§ **Task item**
Please restate, word for word, the lines below that begin at the one with "[76,715,99,724] NIFI -> [51,604,75,614] NiFi" and end at the one with "[76,1053,99,1062] NIFI ->". Leave out all other lines.

[Version comparison data]
···

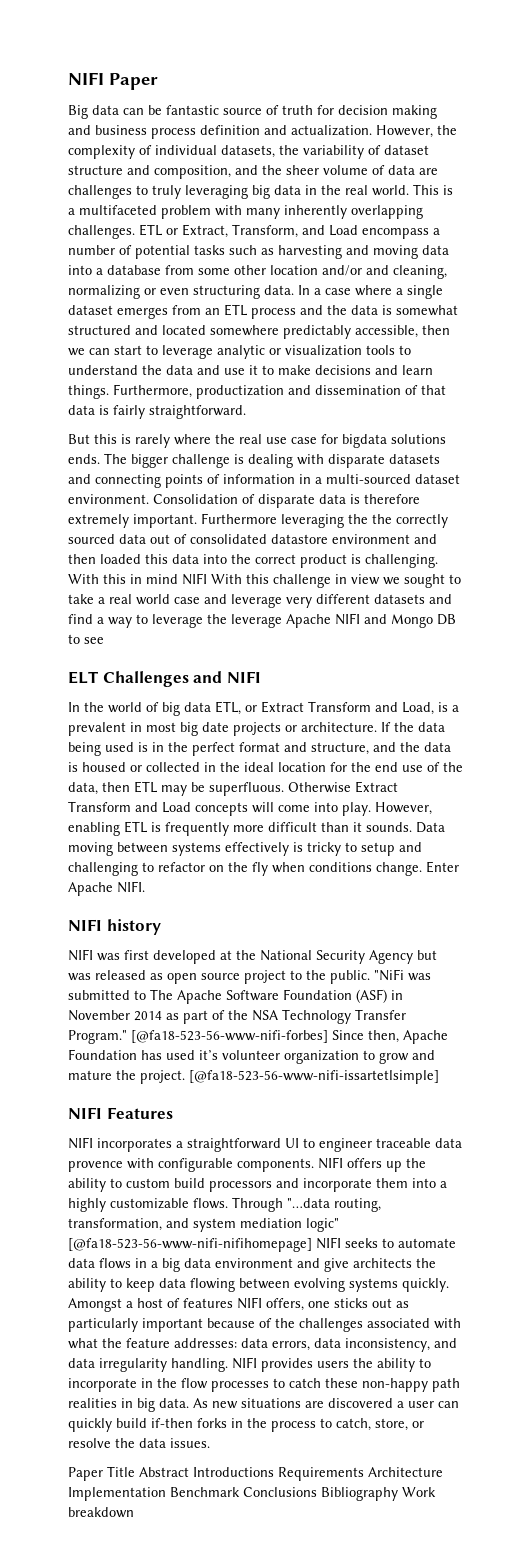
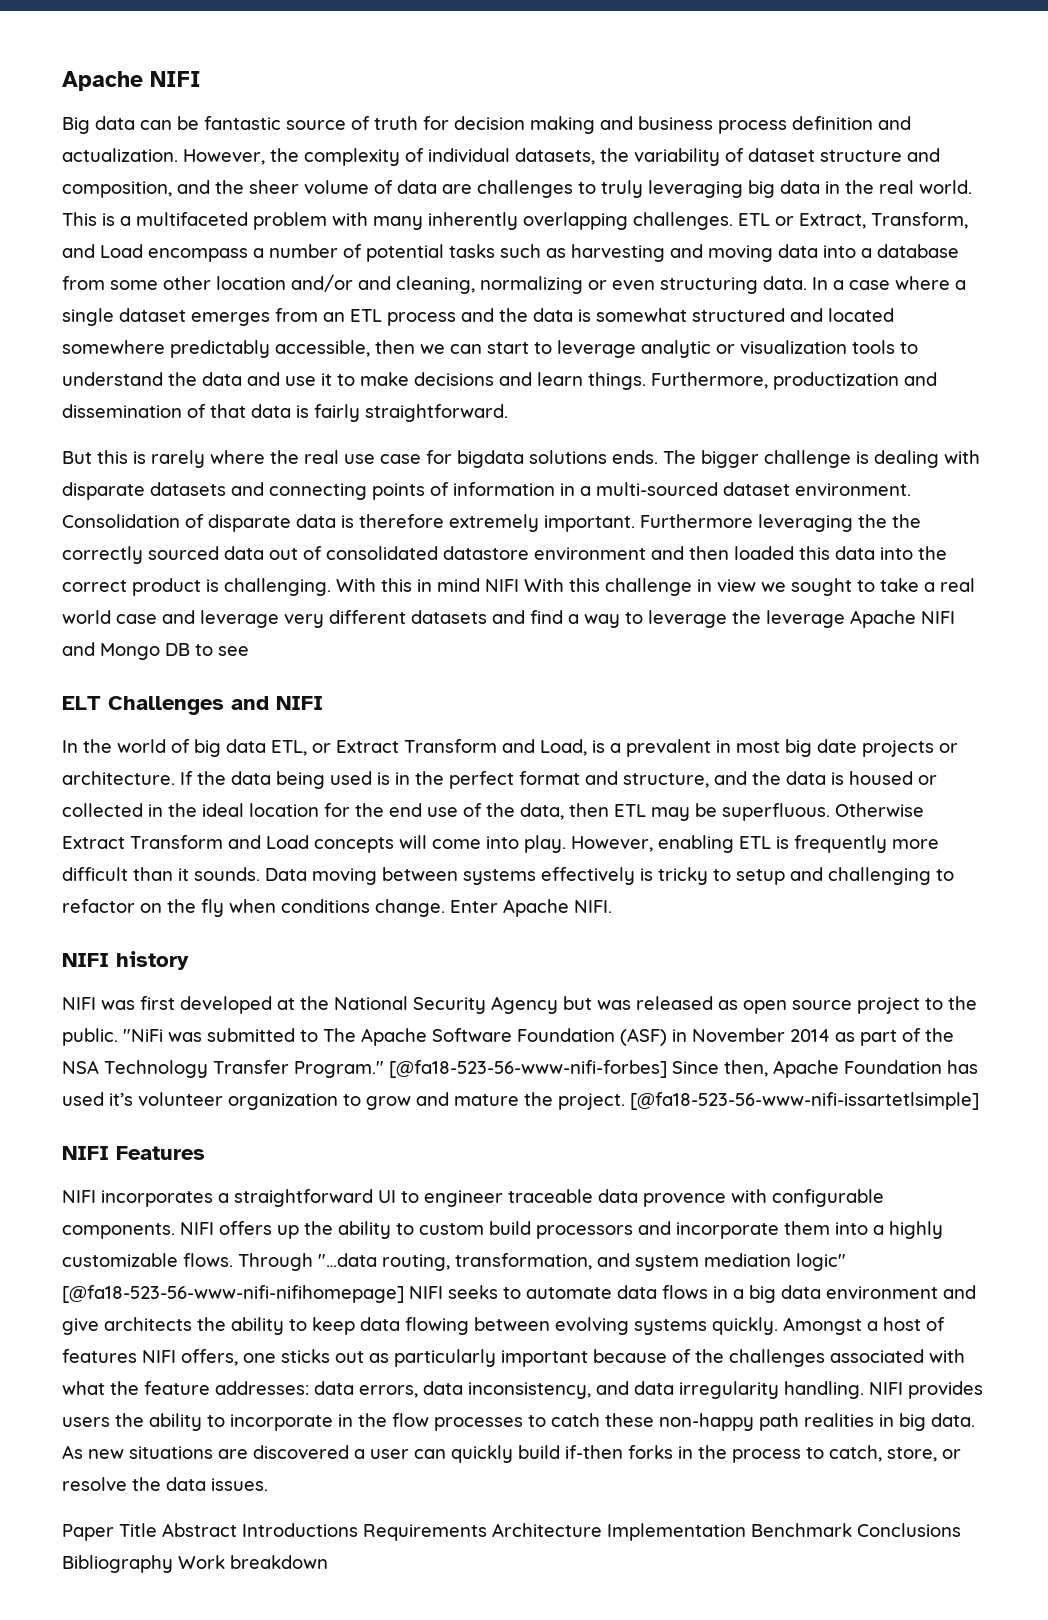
[68,72,158,90] NIFI Paper -> [62,71,201,91] Apache NIFI

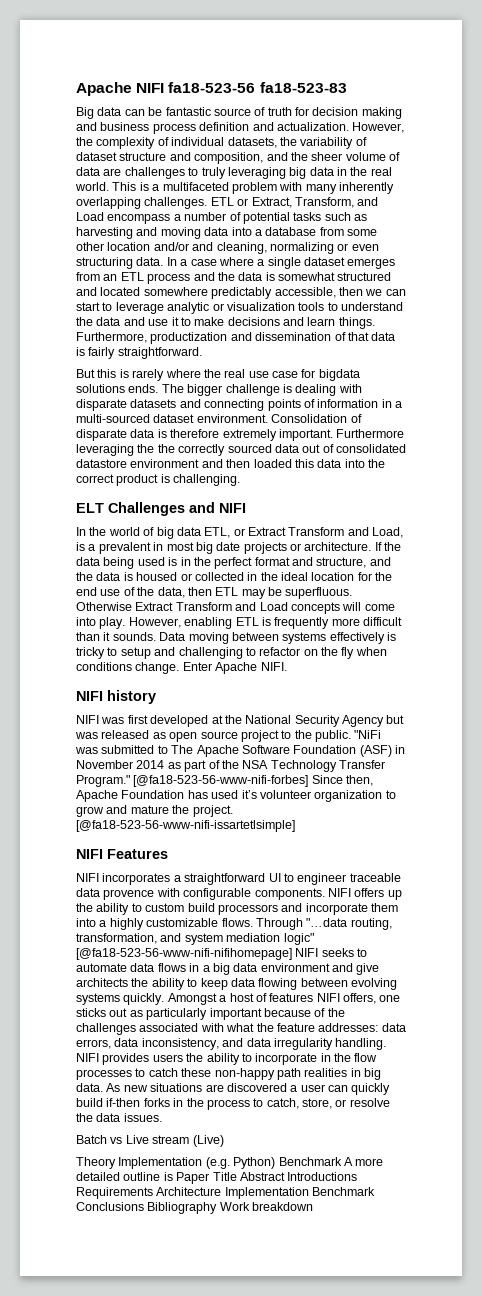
[62,71,201,91] Apache NIFI -> [76,82,347,96] Apache NIFI fa18-523-56 fa18-523-83
[336,578,975,596] [62,610,955,628] [62,642,249,660] With this in mind NIFI With this challenge in view we sought to take a real world case and leverage very different datasets and find a way to leverage the leverage Apache NIFI and Mongo DB to see -> (241, 480) none
(268, 1484) none -> [76,1135,224,1147] [76,1157,384,1169] [76,1172,173,1181] Batch vs Live stream (Live) // Theory Implementation (e.g. Python) Benchmark A more detailed outline is

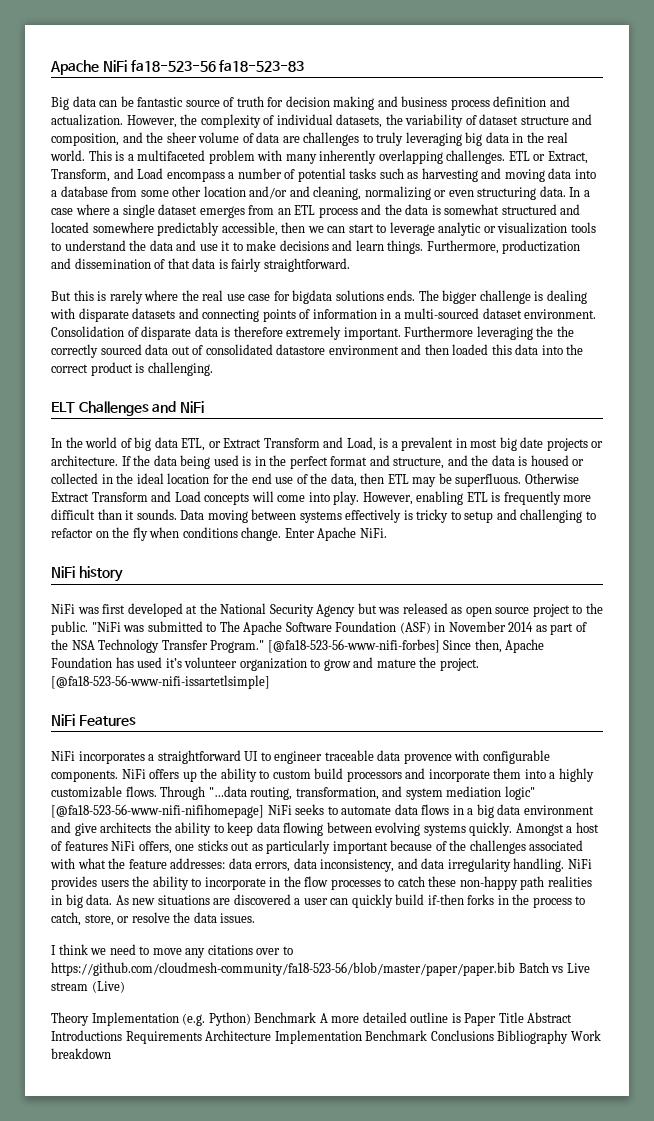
[76,82,165,96] Apache NIFI -> [50,60,127,75] Apache NiFi
[219,503,246,513] NIFI -> [179,401,204,413] NiFi
[260,662,287,671] [76,691,103,701] NIFI. // NIFI -> [359,528,387,538] [51,566,75,578] NiFi. // NiFi
[76,715,99,724] NIFI -> [51,604,75,614] NiFi
[76,849,103,859] NIFI -> [51,714,75,726] NiFi
[76,873,99,882] NIFI -> [51,751,75,761] NiFi
[327,888,351,897] NIFI -> [121,769,146,779] NiFi
[295,948,319,957] NIFI -> [267,805,292,815] NiFi
[316,993,340,1002] NIFI -> [111,841,136,851] NiFi
[76,1053,99,1062] NIFI -> [567,859,592,869] NiFi
(162, 1117) none -> [51,944,293,958] [51,962,515,976] I think we need to move any citations over to https://github.com/cloudmesh-community/fa18-523-56/blob/master/paper/paper.bib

···

§ **Answer box**
[76,715,99,724] NIFI -> [51,604,75,614] NiFi
[76,849,103,859] NIFI -> [51,714,75,726] NiFi
[76,873,99,882] NIFI -> [51,751,75,761] NiFi
[327,888,351,897] NIFI -> [121,769,146,779] NiFi
[295,948,319,957] NIFI -> [267,805,292,815] NiFi
[316,993,340,1002] NIFI -> [111,841,136,851] NiFi
[76,1053,99,1062] NIFI -> [567,859,592,869] NiFi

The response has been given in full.